**Work to complete**
Begin at the top of the entries below and write out every line through the one containing "2Eros Bondi Bar Beach Swim Shorts S60 Fuchsia", excluding pictures.

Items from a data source
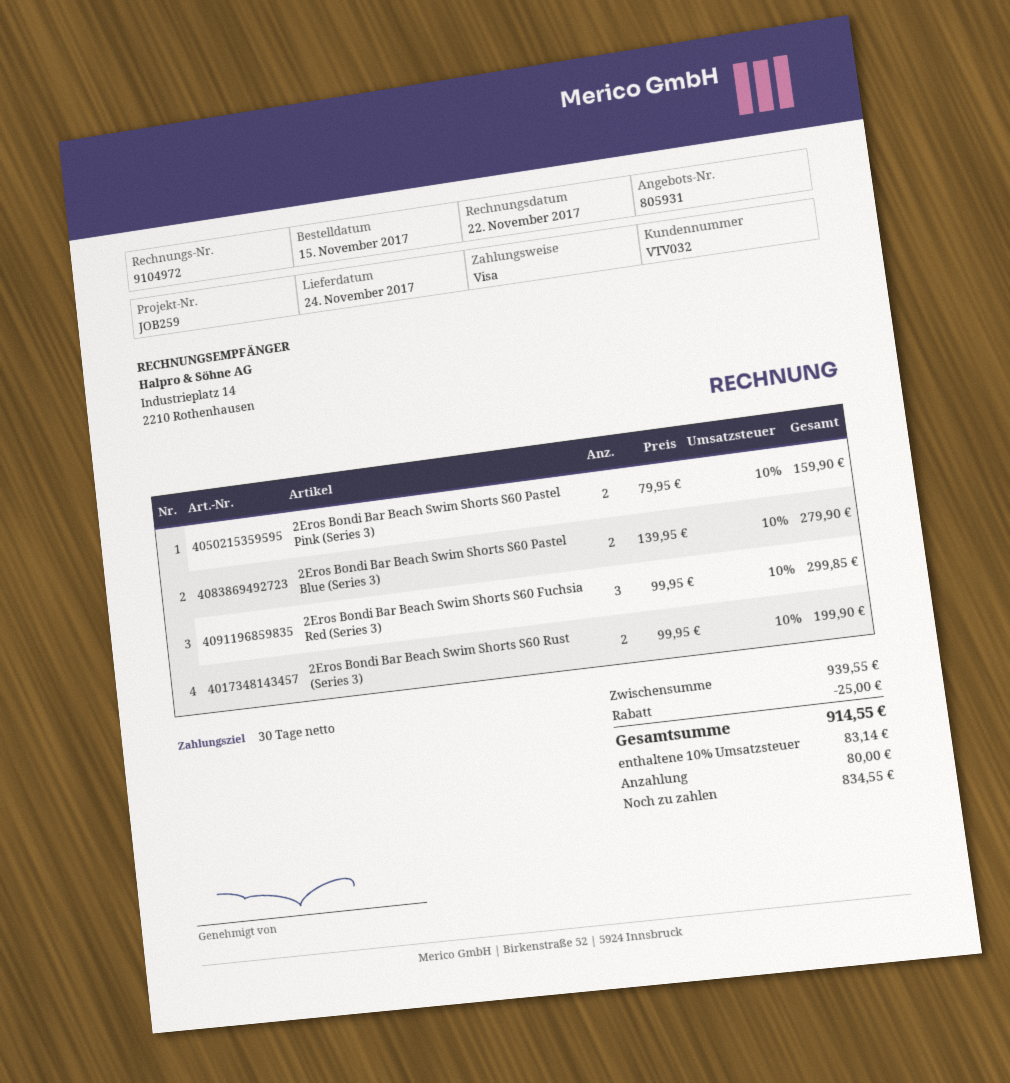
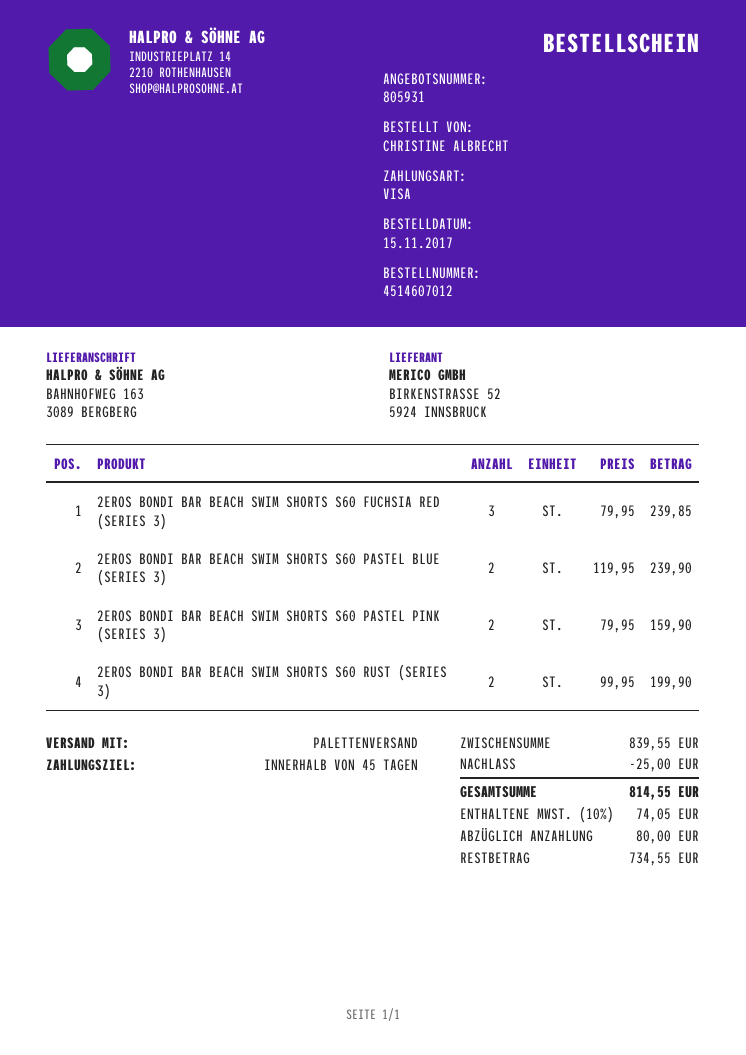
payment terms: 30 days -> 45 days
2Eros Bondi Bar Beach Swim Shorts S60 Pastel Blue (Series 3): 2 x 139.95 = 279.90 -> 2 x 119.95 = 239.90
2Eros Bondi Bar Beach Swim Shorts S60 Fuchsia Red (Series 3): 3 x 99.95 = 299.85 -> 3 x 79.95 = 239.85
subtotal: 939.55 -> 839.55
tax: 10% = 83.14 -> 10% = 74.05
total: 914.55 -> 814.55
balance: 834.55 -> 734.55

**Task response**
payment terms: 30 days -> 45 days
2Eros Bondi Bar Beach Swim Shorts S60 Pastel Blue (Series 3): 2 x 139.95 = 279.90 -> 2 x 119.95 = 239.90
2Eros Bondi Bar Beach Swim Shorts S60 Fuchsia Red (Series 3): 3 x 99.95 = 299.85 -> 3 x 79.95 = 239.85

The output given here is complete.